### Directions
Your reply should be made up of every line in the records below that holds the string "state".

[[ Source data open ]]

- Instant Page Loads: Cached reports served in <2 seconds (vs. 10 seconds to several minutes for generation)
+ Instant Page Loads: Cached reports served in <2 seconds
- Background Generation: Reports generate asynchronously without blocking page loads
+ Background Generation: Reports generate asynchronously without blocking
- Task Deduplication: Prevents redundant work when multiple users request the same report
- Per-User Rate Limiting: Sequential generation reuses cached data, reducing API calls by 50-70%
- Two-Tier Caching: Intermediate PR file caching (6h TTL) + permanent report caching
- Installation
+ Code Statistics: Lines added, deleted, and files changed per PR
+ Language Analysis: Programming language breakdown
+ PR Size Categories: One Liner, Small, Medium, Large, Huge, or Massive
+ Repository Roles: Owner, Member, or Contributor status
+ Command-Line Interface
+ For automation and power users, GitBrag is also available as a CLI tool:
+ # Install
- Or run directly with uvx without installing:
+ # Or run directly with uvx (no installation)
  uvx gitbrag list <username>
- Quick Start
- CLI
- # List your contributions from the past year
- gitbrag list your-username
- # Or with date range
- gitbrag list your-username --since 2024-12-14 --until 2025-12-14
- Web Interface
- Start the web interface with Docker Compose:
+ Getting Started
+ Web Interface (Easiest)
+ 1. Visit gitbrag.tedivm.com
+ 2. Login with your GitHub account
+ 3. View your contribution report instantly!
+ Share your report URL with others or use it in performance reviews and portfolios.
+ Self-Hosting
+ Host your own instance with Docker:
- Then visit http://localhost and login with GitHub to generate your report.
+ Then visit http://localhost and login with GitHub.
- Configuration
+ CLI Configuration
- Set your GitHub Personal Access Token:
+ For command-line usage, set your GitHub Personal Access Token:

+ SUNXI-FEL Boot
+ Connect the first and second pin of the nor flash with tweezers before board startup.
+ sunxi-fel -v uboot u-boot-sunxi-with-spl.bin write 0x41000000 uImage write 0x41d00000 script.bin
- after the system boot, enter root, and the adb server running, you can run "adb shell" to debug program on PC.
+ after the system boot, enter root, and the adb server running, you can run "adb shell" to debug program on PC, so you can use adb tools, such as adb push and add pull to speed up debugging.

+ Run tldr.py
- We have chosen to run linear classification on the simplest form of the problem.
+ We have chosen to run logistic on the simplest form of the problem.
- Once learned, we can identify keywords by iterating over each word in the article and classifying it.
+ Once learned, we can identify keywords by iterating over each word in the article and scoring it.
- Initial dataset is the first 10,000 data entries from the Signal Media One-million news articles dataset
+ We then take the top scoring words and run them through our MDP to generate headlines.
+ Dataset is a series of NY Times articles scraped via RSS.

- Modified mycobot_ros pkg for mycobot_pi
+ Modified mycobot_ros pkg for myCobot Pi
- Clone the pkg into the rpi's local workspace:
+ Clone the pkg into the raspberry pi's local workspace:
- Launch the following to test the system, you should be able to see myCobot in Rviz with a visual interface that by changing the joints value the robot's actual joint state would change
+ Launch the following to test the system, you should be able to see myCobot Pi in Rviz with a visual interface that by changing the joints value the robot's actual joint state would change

[[ Source data closed ]]

### Result below
- Launch the following to test the system, you should be able to see myCobot in Rviz with a visual interface that by changing the joints value the robot's actual joint state would change
+ Launch the following to test the system, you should be able to see myCobot Pi in Rviz with a visual interface that by changing the joints value the robot's actual joint state would change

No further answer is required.